> **EXERCISE DATA**:
******************************
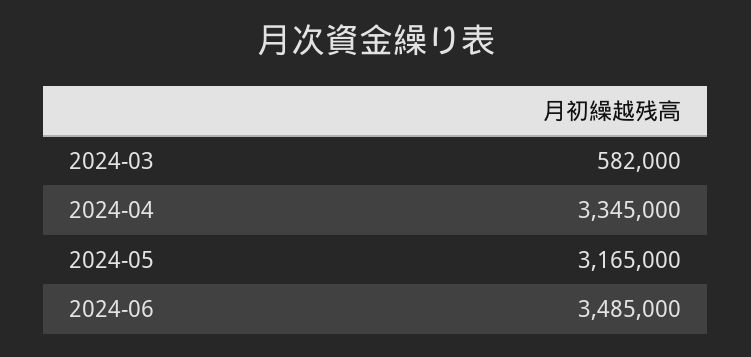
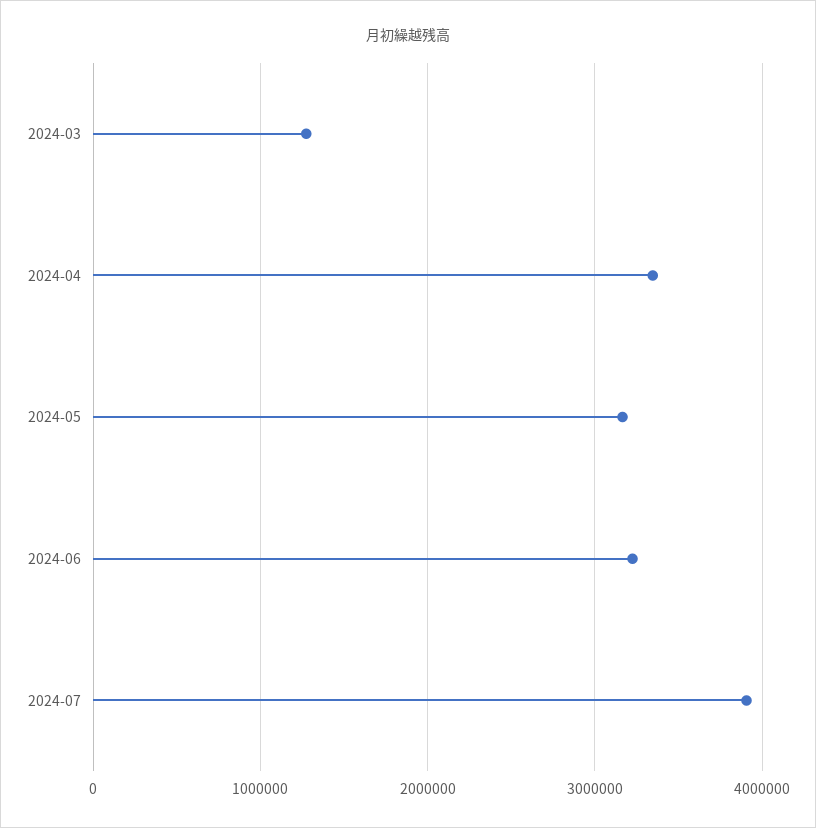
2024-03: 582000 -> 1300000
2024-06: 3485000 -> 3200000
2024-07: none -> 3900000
******************************
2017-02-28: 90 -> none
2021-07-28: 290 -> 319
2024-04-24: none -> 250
******************************
> **TASK DETAILS**: Please return the lines above that run from the line containing "2024-03: 582000 -> 1300000" to the line containing "2024-07: none -> 3900000", inclusive, exactly and with no other lines.

> **RESULT FOR THIS EXERCISE**:
2024-03: 582000 -> 1300000
2024-06: 3485000 -> 3200000
2024-07: none -> 3900000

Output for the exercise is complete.